──────── Material provided ────────

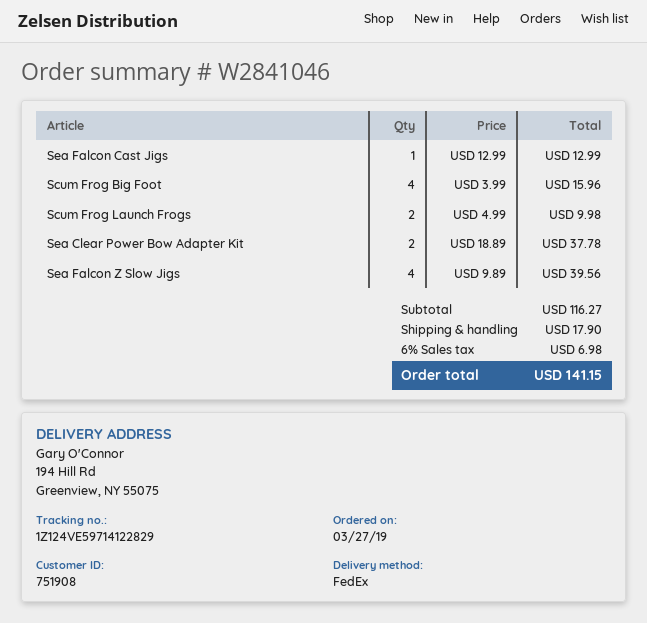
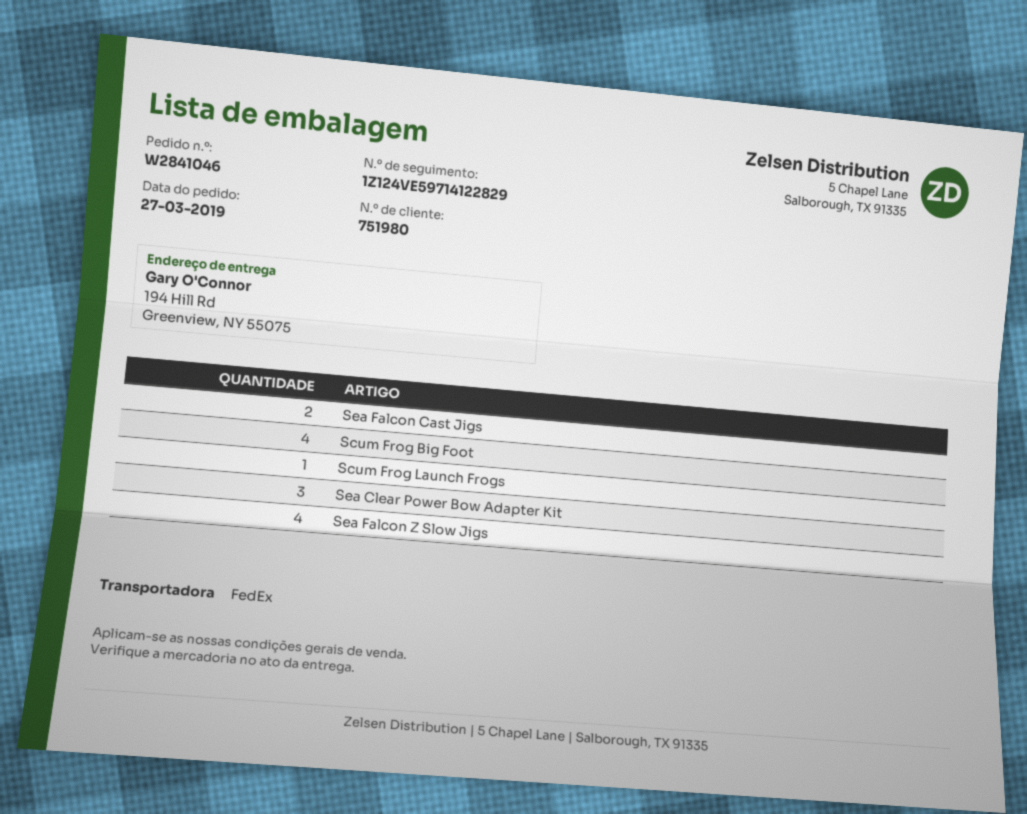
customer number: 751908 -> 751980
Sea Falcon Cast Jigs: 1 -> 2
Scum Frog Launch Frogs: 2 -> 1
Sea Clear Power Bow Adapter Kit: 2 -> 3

────────
──────── Material provided ────────

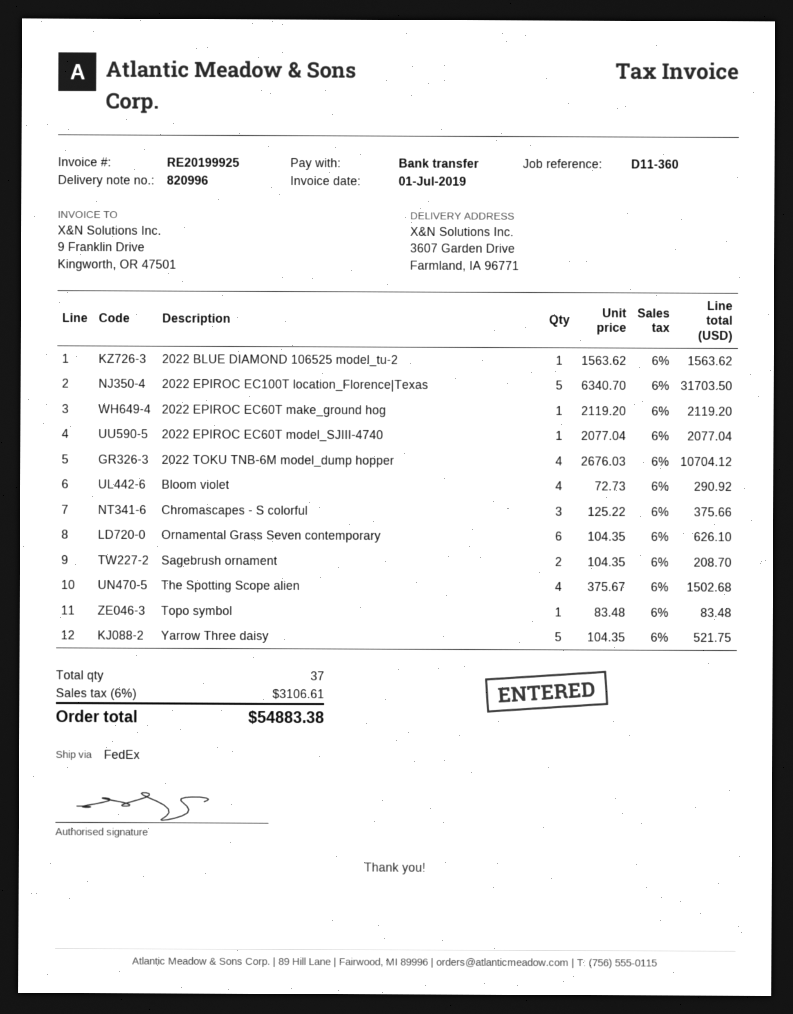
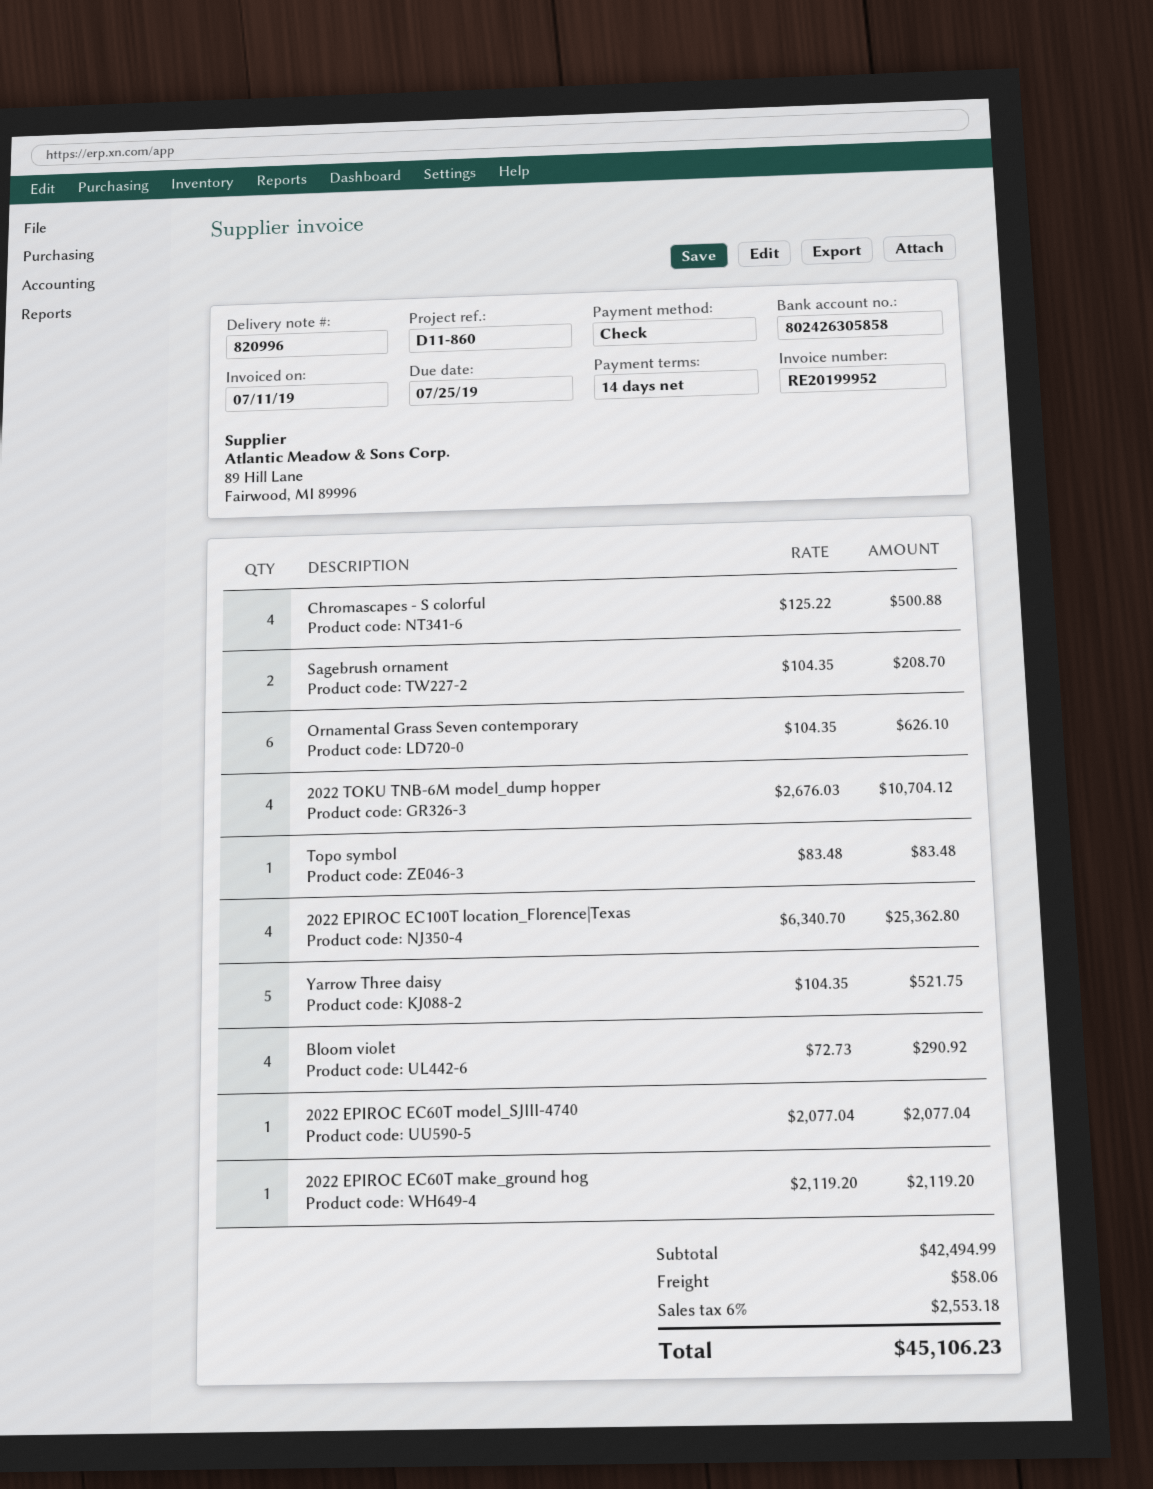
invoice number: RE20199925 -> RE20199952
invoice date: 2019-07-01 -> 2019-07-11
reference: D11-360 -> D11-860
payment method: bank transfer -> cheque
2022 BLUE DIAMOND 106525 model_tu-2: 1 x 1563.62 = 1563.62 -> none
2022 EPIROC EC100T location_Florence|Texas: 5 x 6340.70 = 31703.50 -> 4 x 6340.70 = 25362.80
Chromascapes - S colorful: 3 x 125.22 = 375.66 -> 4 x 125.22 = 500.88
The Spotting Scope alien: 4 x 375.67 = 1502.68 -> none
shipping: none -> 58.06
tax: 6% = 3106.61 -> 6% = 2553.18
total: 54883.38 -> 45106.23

────────

# Requirement:
Give again, word for word, every line of the listing above from the one with "customer number: 751908 -> 751980" to the one with "Sea Clear Power Bow Adapter Kit: 2 -> 3", both inclusive, and nothing beyond them.

# Result:
customer number: 751908 -> 751980
Sea Falcon Cast Jigs: 1 -> 2
Scum Frog Launch Frogs: 2 -> 1
Sea Clear Power Bow Adapter Kit: 2 -> 3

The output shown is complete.